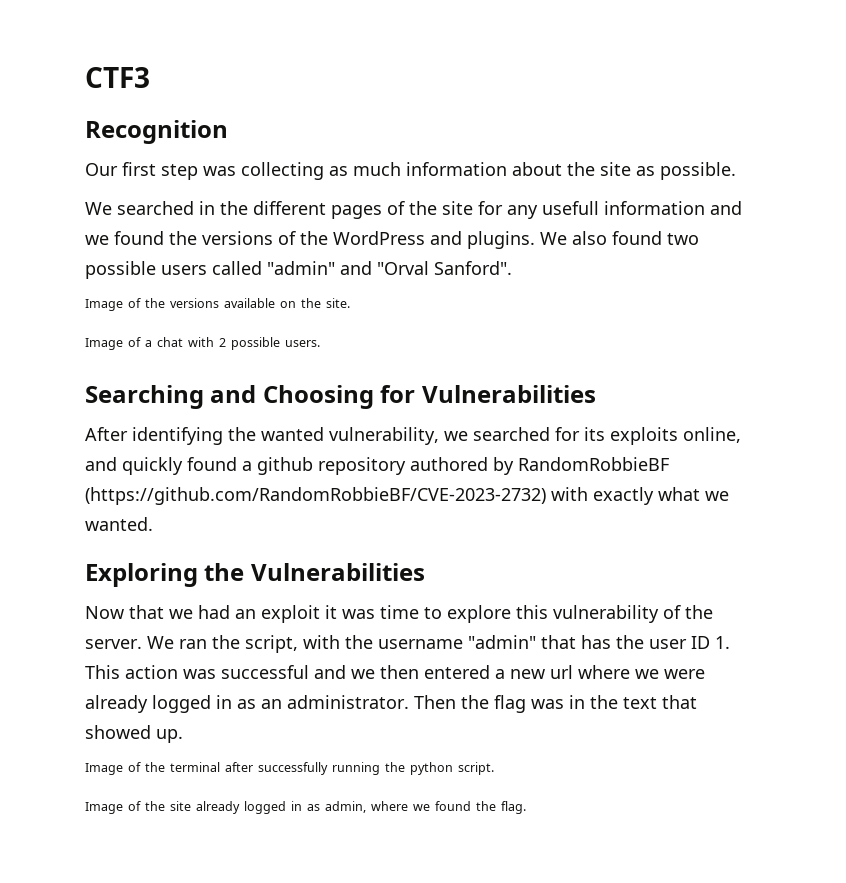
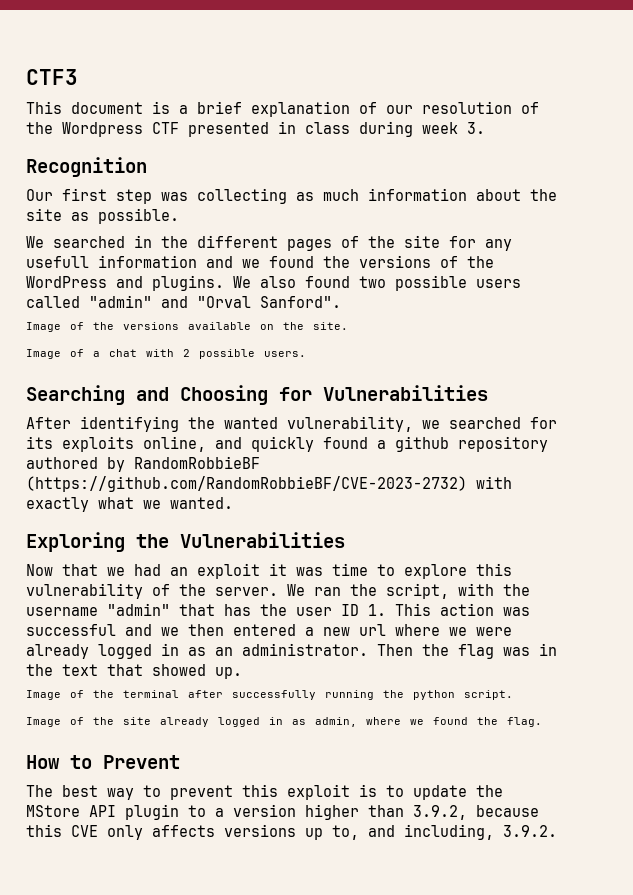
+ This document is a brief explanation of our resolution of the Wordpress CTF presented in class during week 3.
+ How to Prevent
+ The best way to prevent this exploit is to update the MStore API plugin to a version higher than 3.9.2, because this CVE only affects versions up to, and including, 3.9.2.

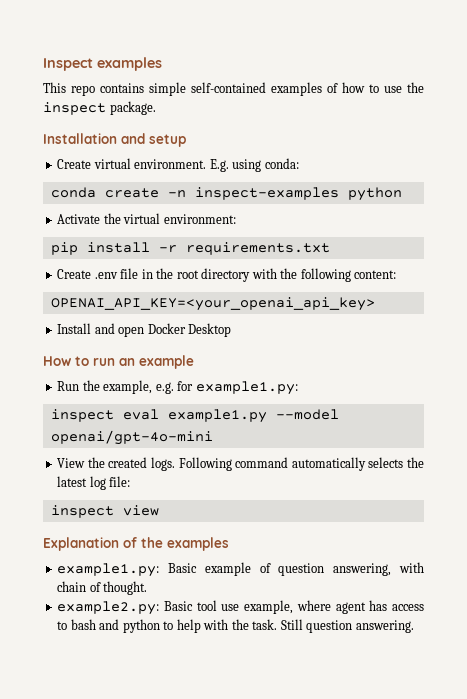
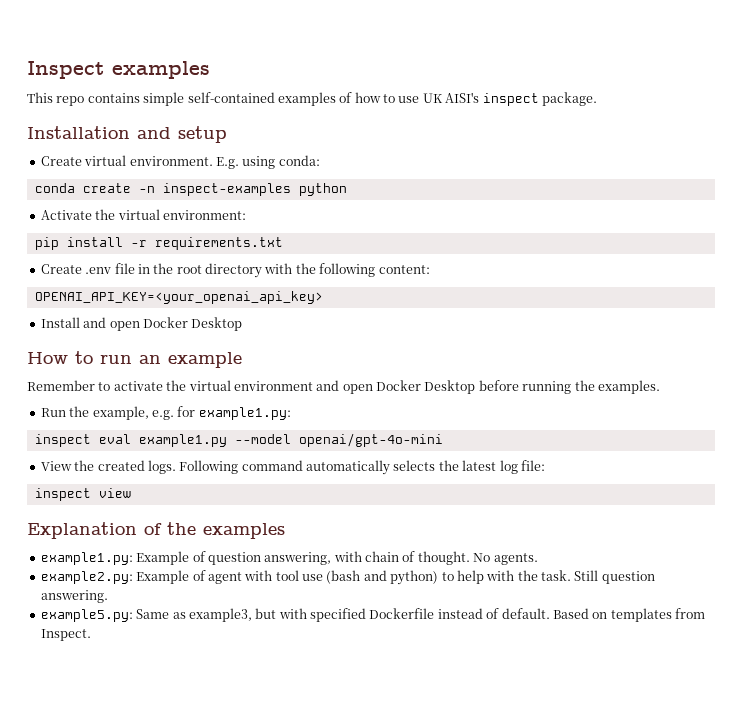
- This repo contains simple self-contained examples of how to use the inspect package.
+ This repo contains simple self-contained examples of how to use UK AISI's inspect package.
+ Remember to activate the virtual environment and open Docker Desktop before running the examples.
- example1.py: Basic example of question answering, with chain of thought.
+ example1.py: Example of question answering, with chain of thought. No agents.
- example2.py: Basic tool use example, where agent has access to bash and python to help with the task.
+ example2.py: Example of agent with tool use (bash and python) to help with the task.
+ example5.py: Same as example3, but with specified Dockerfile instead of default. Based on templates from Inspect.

════════

- Task instructions -
The entries are to be transcribed in full. Their pictures are not.

- Task response -
+ This document is a brief explanation of our resolution of the Wordpress CTF presented in class during week 3.
+ How to Prevent
+ The best way to prevent this exploit is to update the MStore API plugin to a version higher than 3.9.2, because this CVE only affects versions up to, and including, 3.9.2.

- This repo contains simple self-contained examples of how to use the inspect package.
+ This repo contains simple self-contained examples of how to use UK AISI's inspect package.
+ Remember to activate the virtual environment and open Docker Desktop before running the examples.
- example1.py: Basic example of question answering, with chain of thought.
+ example1.py: Example of question answering, with chain of thought. No agents.
- example2.py: Basic tool use example, where agent has access to bash and python to help with the task.
+ example2.py: Example of agent with tool use (bash and python) to help with the task.
+ example5.py: Same as example3, but with specified Dockerfile instead of default. Based on templates from Inspect.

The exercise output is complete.